Start of DATA UNDER STUDY

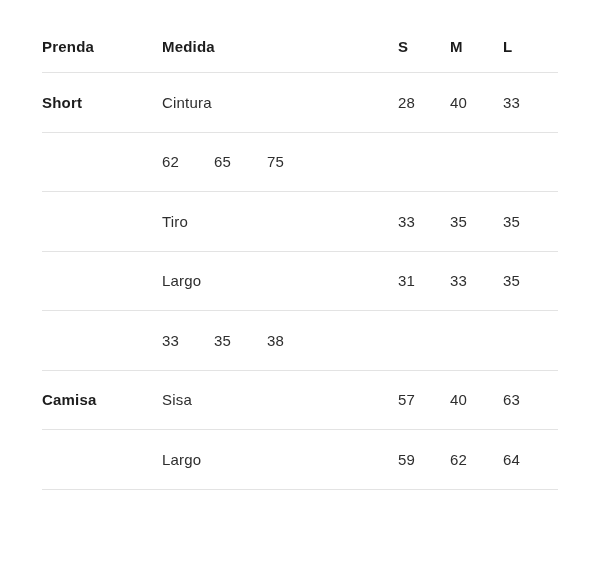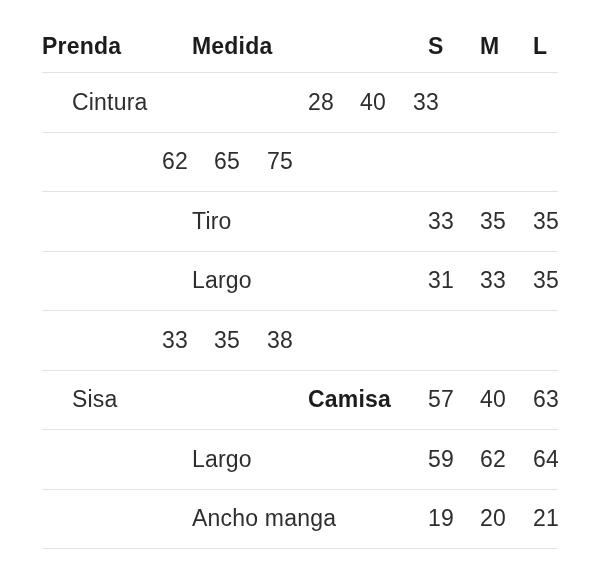--- a/index.html
+++ b/index.html
@@ -24,28 +24,28 @@
     display: flex;
     align-items: center;
     height: 58.5px;
     border-bottom: 1px solid #e3e3e3;
     background: #ffffff;
   }
   .trow.header {
     height: 52px;
   }
   .cell {
-    font-size: 23px;
+    font-size: 15px;
     color: #2e2e2e;
     letter-spacing: 0.2px;
     white-space: nowrap;
     overflow: hidden;
   }
   .col-prenda { width: 120px; flex: 0 0 120px; }
-  .col-medida { width: 236px; flex: 0 0 236px; margin-left: 30px; }
+  .col-medida { width: 236px; flex: 0 0 236px; }
   .col-s { width: 52px; flex: 0 0 52px; }
   .col-m { width: 53px; flex: 0 0 53px; }
   .col-l { flex: 1 1 auto; }
   .header .cell,
   .group-cell {
     font-weight: 700;
     color: #1c1c1c;
   }
 </style>
 </head>
@@ -54,20 +54,21 @@
 <div class="size-table">
   <div class="trow header">
     <div class="cell col-prenda">Prenda</div>
     <div class="cell col-medida">Medida</div>
     <div class="cell col-s">S</div>
     <div class="cell col-m">M</div>
     <div class="cell col-l">L</div>
   </div>
   <div id="table-body">
       <div class="trow">
+        <div class="cell col-prenda group-cell">Short</div>
         <div class="cell col-medida">Cintura</div>
         <div class="cell col-s">28</div>
         <div class="cell col-m">40</div>
         <div class="cell col-l">33</div>
       </div>
       <div class="trow">
         <div class="cell col-prenda group-cell"></div>
         <div class="cell col-s">62</div>
         <div class="cell col-m">65</div>
         <div class="cell col-l">75</div>
@@ -86,34 +87,27 @@
         <div class="cell col-m">33</div>
         <div class="cell col-l">35</div>
       </div>
       <div class="trow">
         <div class="cell col-prenda group-cell"></div>
         <div class="cell col-s">33</div>
         <div class="cell col-m">35</div>
         <div class="cell col-l">38</div>
       </div>
       <div class="trow">
+        <div class="cell col-prenda group-cell">Camisa</div>
         <div class="cell col-medida">Sisa</div>
-        <div class="cell col-prenda group-cell">Camisa</div>
         <div class="cell col-s">57</div>
         <div class="cell col-m">40</div>
         <div class="cell col-l">63</div>
       </div>
       <div class="trow">
         <div class="cell col-prenda group-cell"></div>
         <div class="cell col-medida">Largo</div>
         <div class="cell col-s">59</div>
         <div class="cell col-m">62</div>
         <div class="cell col-l">64</div>
       </div>
-      <div class="trow">
-        <div class="cell col-prenda group-cell"></div>
-        <div class="cell col-medida">Ancho manga</div>
-        <div class="cell col-s">19</div>
-        <div class="cell col-m">20</div>
-        <div class="cell col-l">21</div>
-      </div>
     </div>
 </div>
 
 </body></html>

End of DATA UNDER STUDY

§ **TASK DETAILS**: Print once more, exactly, the lines that start at the top of the records above and end at the line with "overflow: hidden;", skipping all pictures.

§ **EXERCISE OUTPUT**:
--- a/index.html
+++ b/index.html
@@ -24,28 +24,28 @@
     display: flex;
     align-items: center;
     height: 58.5px;
     border-bottom: 1px solid #e3e3e3;
     background: #ffffff;
   }
   .trow.header {
     height: 52px;
   }
   .cell {
-    font-size: 23px;
+    font-size: 15px;
     color: #2e2e2e;
     letter-spacing: 0.2px;
     white-space: nowrap;
     overflow: hidden;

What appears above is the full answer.